J'avais dû m'avancer, moi aussi, en le voyant se diriger vers les voies, avec ce réflexe de père de famille qui ne lâche pas ses enfants des yeux et reste toujours en éveil pour pouvoir les retenir s'il leure venait l'idée de se précipiter dans la rue en courant.
Mon bras est parti, a saisi le sien et je l'ai tiré vers moi en disant/criant : "Qu'est-ce que vous faites ?"
Il m'a répondu avec des phrases incohérentes dans lesquelles j'ai cru comprendre "Oui, je sais, faut pas, faut pas, je vais pas le faire". La rame est arrivée. Je ne savais pas quoi dire. Il a dégagé son bras, il est entré, s'est assis contre la cloison, à l'abri d'un autre voyageur, pendant que je restais debout, comme un imbécile, au milieu de la rame. Je n'avais qu'une station pour prendre une décision. Qu'est-ce que je faisais ? Qu'est-ce que j'avais le droit de faire ? Qu'est-ce qu'il était possible de faire ? S'il avait essayé de se jeter sous le train, il allait le faire de nouveau.

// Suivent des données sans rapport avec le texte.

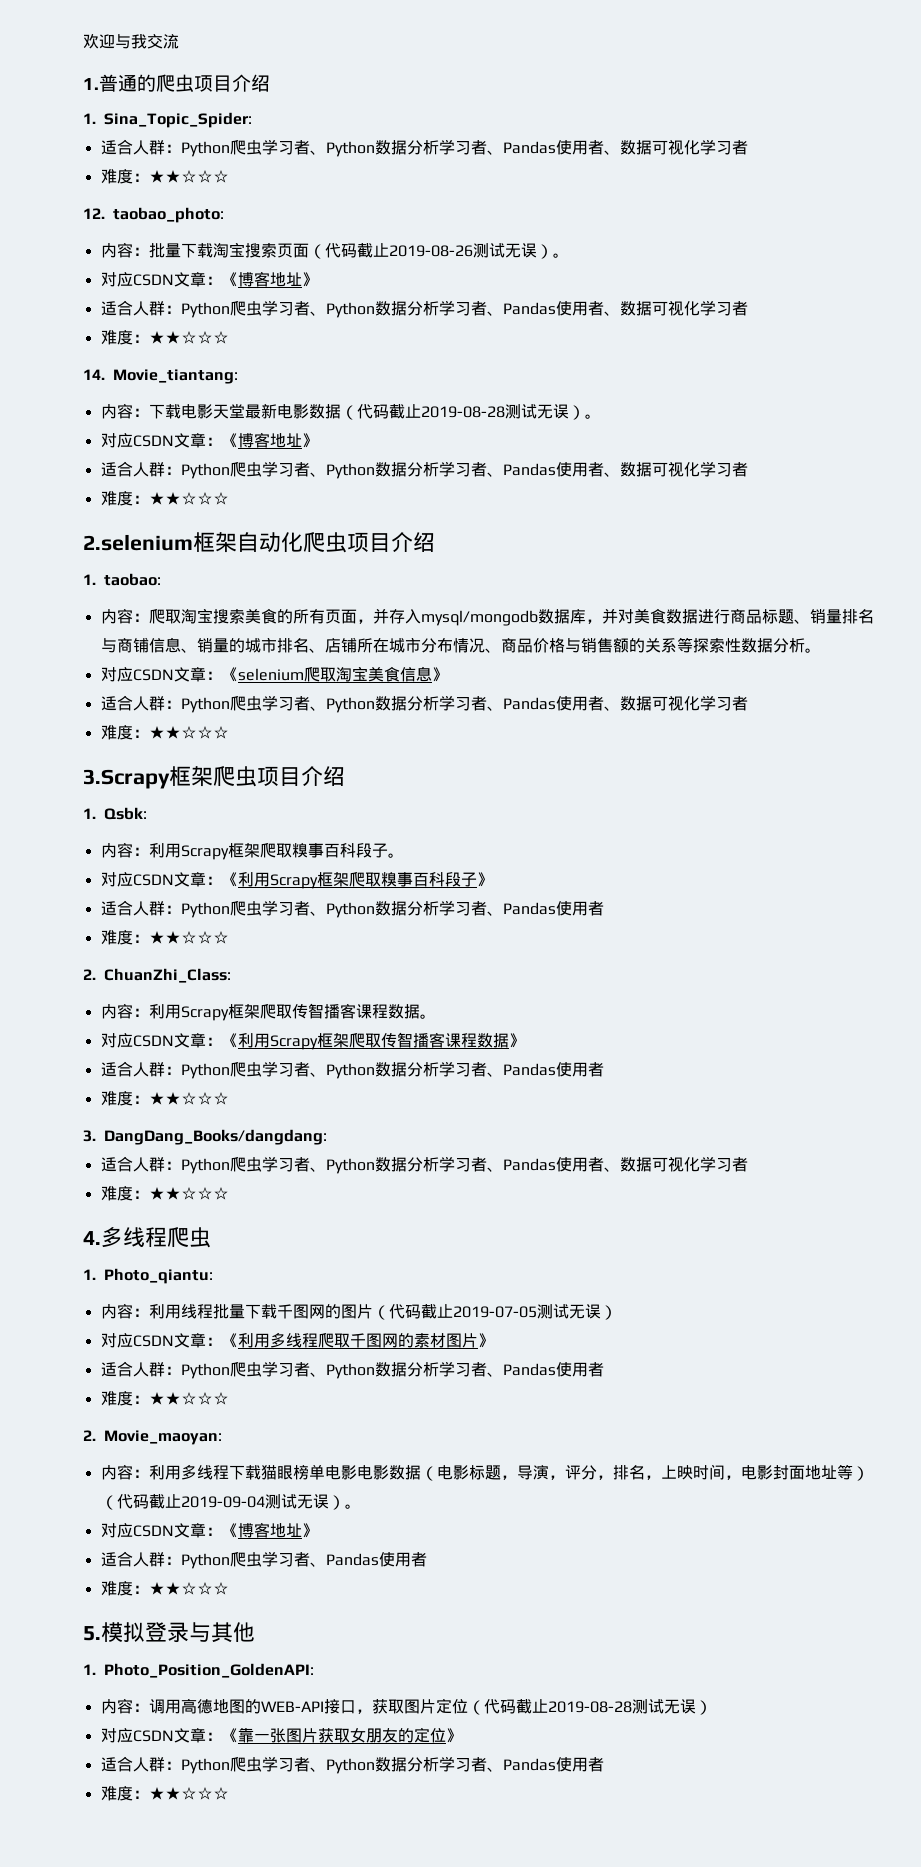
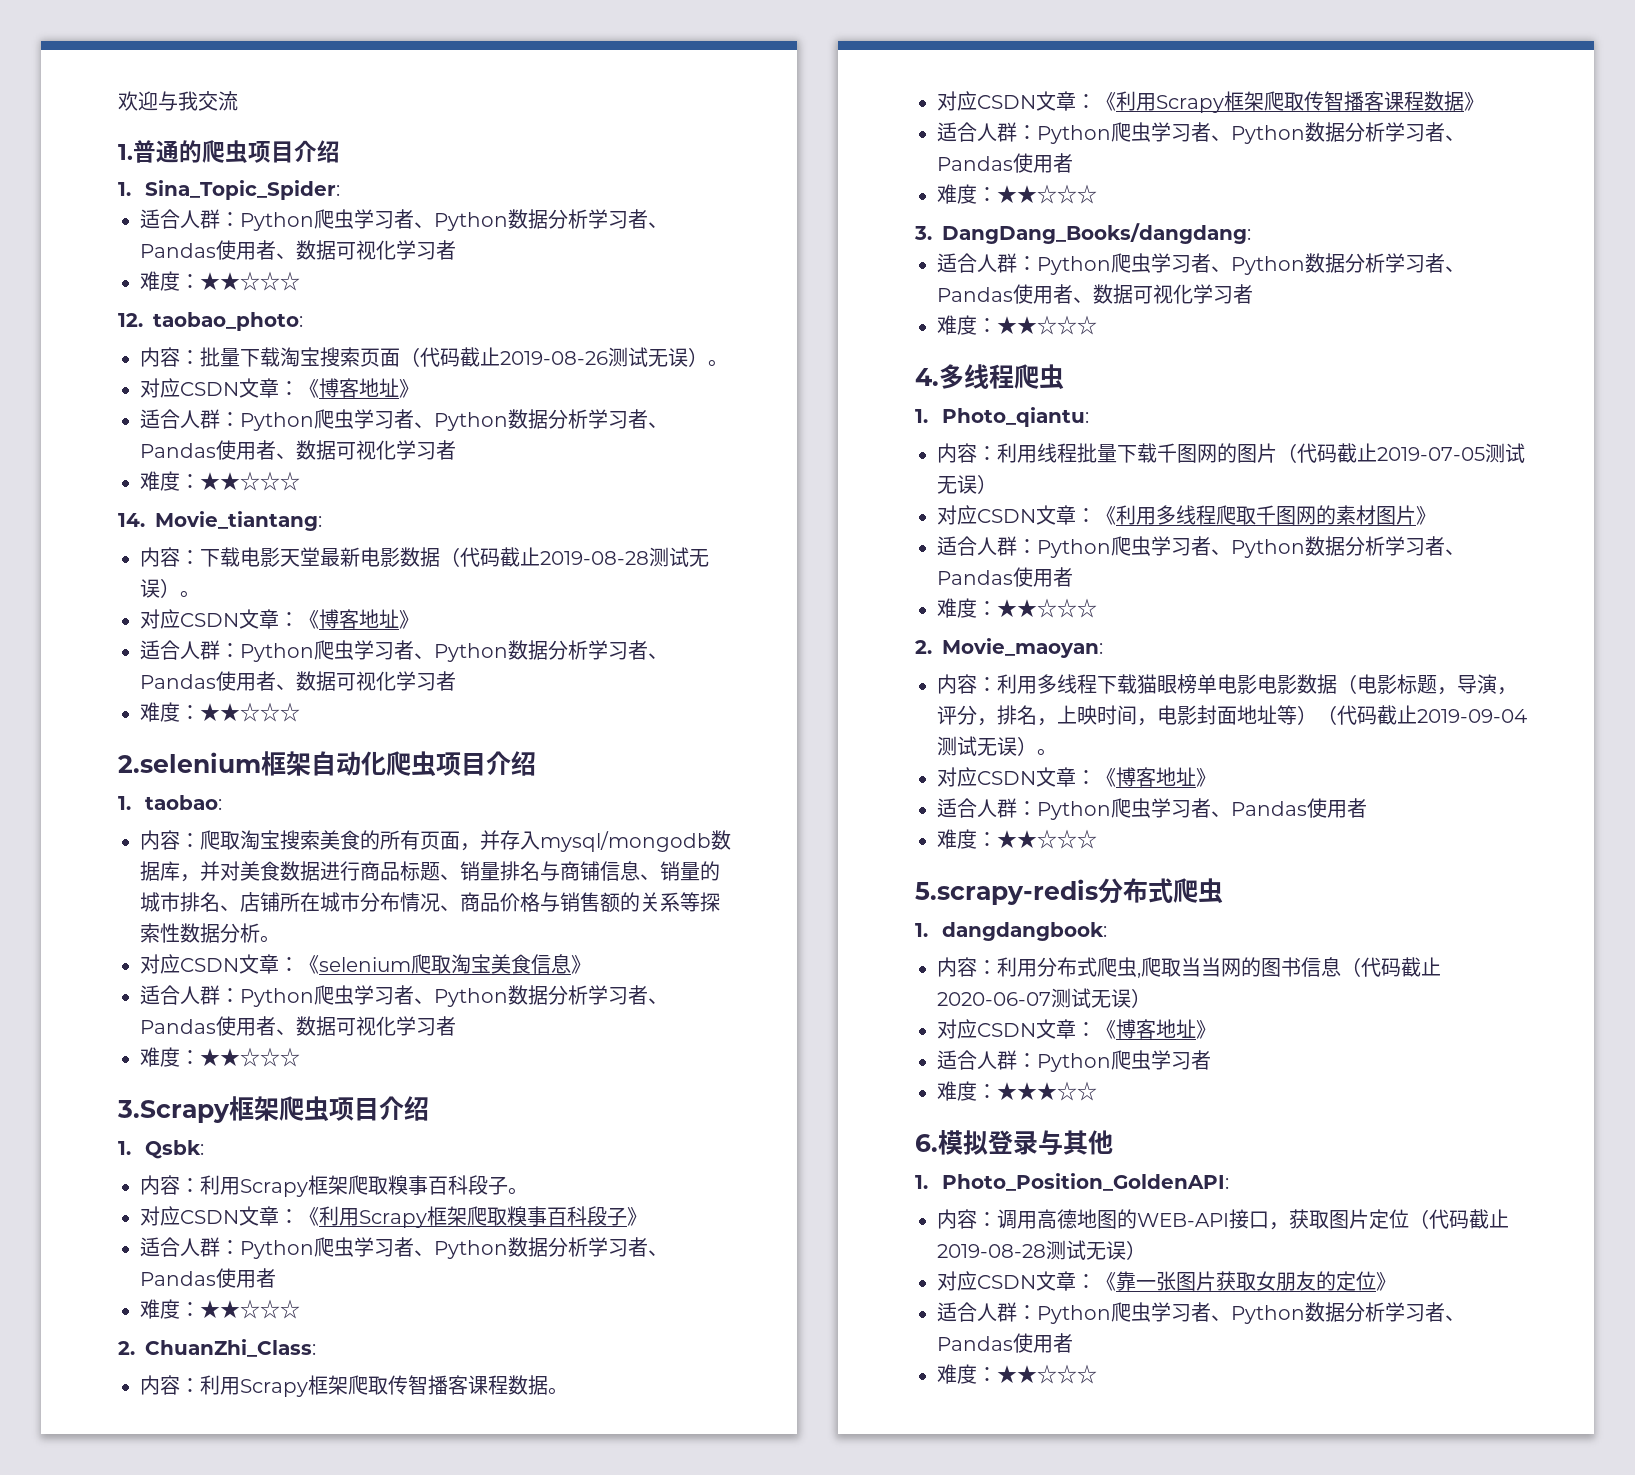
[83,1626,101,1641] 5. -> [915,878,1223,905] [915,922,1107,941] [937,957,1441,978] [937,988,1151,1008] [937,1019,1216,1039] [937,1050,1211,1072] [937,1081,1097,1101] [915,1134,938,1152] 5.scrapy-redis分布式爬虫 // 1. dangdangbook: // 内容：利用分布式爬虫,爬取当当网的图书信息（代码截止2020-06-07测试无误） // 对应CSDN文章：《博客地址》 // 适合人群：Python爬虫学习者 // 难度：★★★☆☆ // 6.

Fallait-il que je parle avec lui, que j'essaie de savoir qui il était, pourquoi il avait voulu faire ça ?Il ne se passe qu'une minute, peut-être quatre-vingt-dix secondes, entre les deux stations, mais j'ai pu constater une fois combien les pensées vont vite... et combien il est difficile de se décider quand elles sont si nombreuses.
Il scrutait la vitre mais tournait la tête vers moi de temps à autre, les épaules basses, comme s'il avait eu peur que je le frappe ou que je l'engueule. Il semblait (mais je ne sais pas si, comme le reste, il ne s'agit pas d'une pure interprétation de ma part) avoir envie que je l'oublie, que je le laisse là, que je ne m'occupe plus de lui. Il avait l'air mortifié. Mortifié de n'avoir pas réussi son coup et de ne pas être mort, à l'abri peut-être de la tristesse qui l'avait conduit au bord du quai, et à l'abri de la honte de s'être raté sous mes yeux, par ma faute.
Je voulais faire quelque chose, et il restait hors d'atteinte. C'était clair, il ne voulait plus avoir affaire à moi, mais il n'allait pas me le dire de manière violente ou agressive, il était déjà très confus dans son élocution - il avait peutêtre bu, il prenait peut-être des médicaments - il n'allait pas pouvoir me faire un discours sur sa liberté à mourir.
Je voulais dire quelque chose, mais je n'avais pas le temps, et je voulais le faire avant que nos chemins se séparent, parce que je ne voulais pas m'incruster là, dans la rame, à coller au train de quelqu'un qui n'avait peutêtre qu'une envie : me voir disparaître moi, la cause et le témoin de son geste inachevé, et avec moi le souvenir cuisant de son échec.
La rame ralentissait. Je ne savais pas quoi faire. Je ne savais pas quoi dire. Je ne pouvais pas rester. Je ne voulais pas descendre en lui tournant le dos.
Alors j'ai fait deux pas et je lui ai tendu la main. Il l'a regardée avec surprise, l'a serrée rapidement, comme soulagé de pouvoir en finir et de me congédier et puis s'est de nouveau tourné vers la fenêtre en grommellant quelque chose que je n'ai pas compris.